Without knowing what I would say, I started to move towards her, but at that moment the maid came in and rang for dinner, and we were all ushered through into the cramped dining room for undercooked veal and a few stabbing attempts at conversation. Once or twice I tried to strike up a topic with the young lady, whose name was Diana, or Dina, but she was half the table away and stuck telling my father about her study of painting—a theme on which he was routinely tiresome, his own mother having dabbled in watercolor. Once or twice she flashed those eyes at me, and my body seized with wanting. Then we all went up to bed.
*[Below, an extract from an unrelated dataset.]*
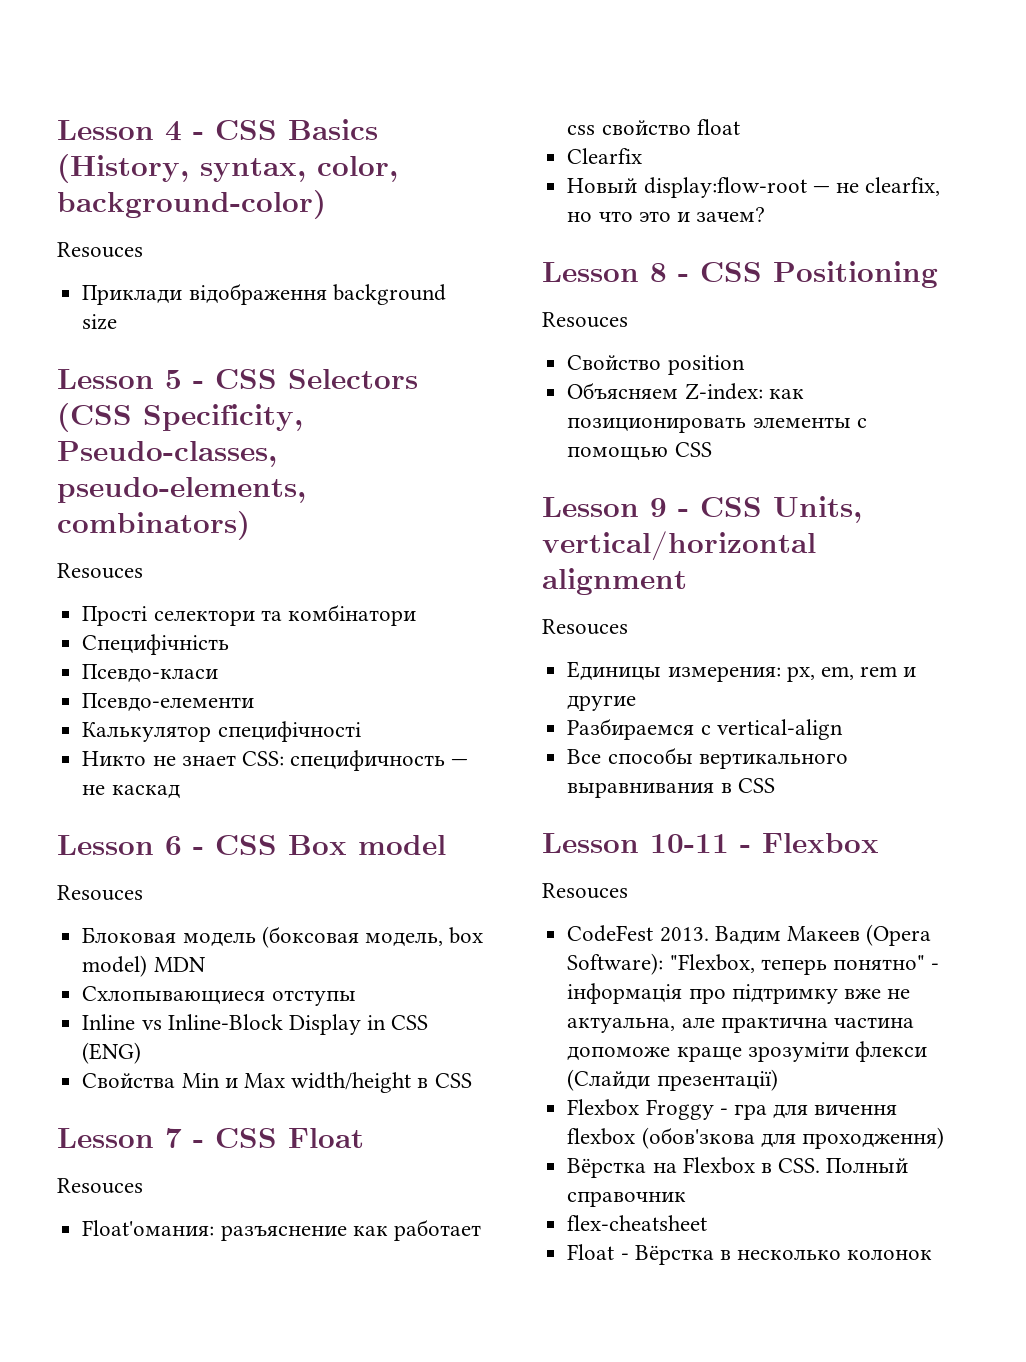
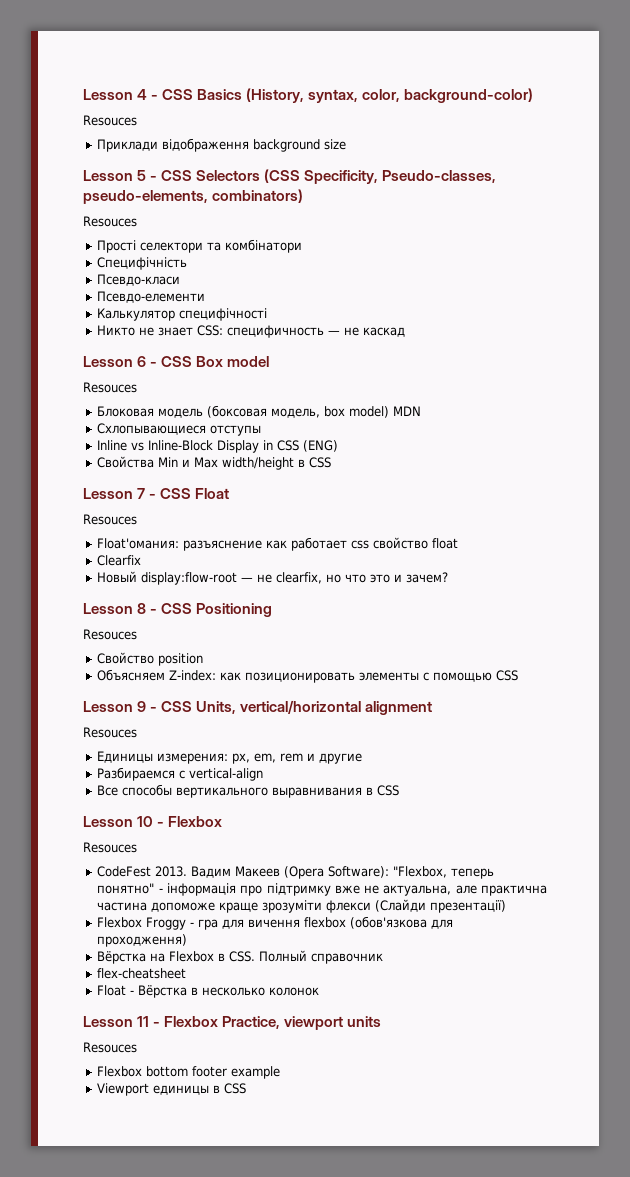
[650,834,729,853] 10-11 -> [137,816,154,827] 10
[641,1127,755,1149] (обов'зкова -> [350,916,428,929] (обов'язкова
(933, 1254) none -> [83,1016,382,1030] [83,1042,137,1053] [97,1066,281,1079] [97,1083,247,1096] // Lesson 11 - Flexbox Practice, viewport units // Resouces // Flexbox bottom footer example // Viewport единицы в CSS

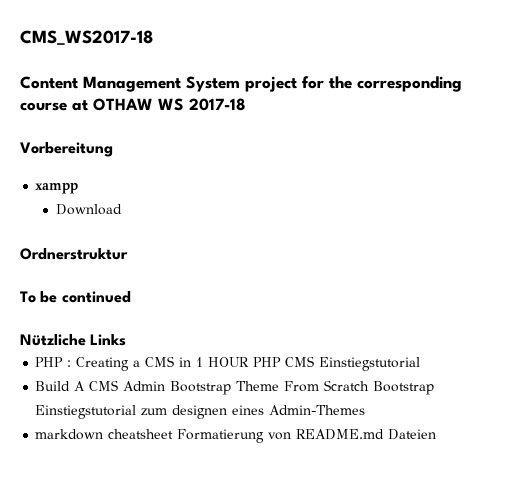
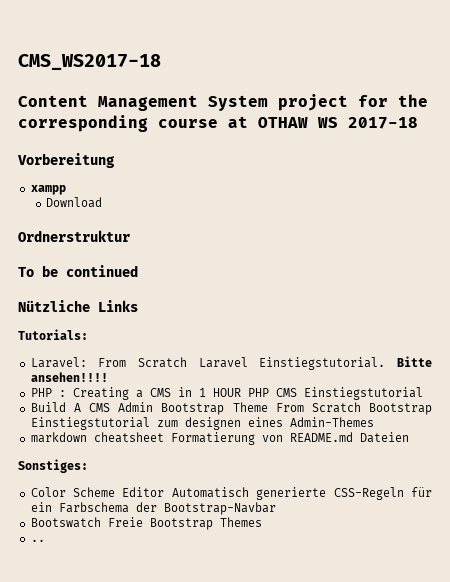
(127, 340) none -> [18,329,88,340] [30,356,433,370] [30,372,108,382] // Tutorials: // Laravel: From Scratch Laravel Einstiegstutorial. Bitte ansehen!!!!
(437, 434) none -> [18,459,88,473] [30,487,432,500] [30,502,276,515] [30,517,262,530] [30,539,45,542] // Sonstiges: // Color Scheme Editor Automatisch generierte CSS-Regeln für ein Farbschema der Bootstrap-Navbar // Bootswatch Freie Bootstrap Themes // ..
The week transformed into a series of excuses designed to push me into Dina's company. I switched from the steady gelding I'd been riding to a mare Dina thought a better companion for her own; the mare and I were bitter enemies from the start, she always pushing my leg into trees and intentionally stumbling over shallow creek beds, and me driving her so hard with my heels that she ended each day sweated half to death. We tore after rabbits instead of foxes. Plunged down embankments too steep to escape and trotted back and forth in twin pique. Dina just laughed at our rivalry, and rode her horse with the grace of a centaur. One afternoon I let her walk me to the river that bordered her family's property on the pretext that I give my opinion on opportunities to fish it, a practical task I could not have been more ill-suited to as a boy of seventeen, primarily enamored of books and cigarettes and the sound of my own voice. I knew nothing about fishing, and in fact forgot the explanation for our excursion as soon as we were out of sight of the house, though plenty of the creatures wallowed fat in the shade with speckled sides and deckled tails, confident and lazy. Dina let the back of her hand brush my fingers, and as we approached the water's edge I pulled her into an embrace. “We can't,” Dina whispered. She pressed her bosom against my breastbone, laid her head on my chest and clutched at me with her little fingers as I bent and ran my hands underneath her skirt. An hour later when we returned, her father asked about the fish and I was at a loss to give him any answer, until Dina smiled guilelessly and said, “He found the river quite singular.”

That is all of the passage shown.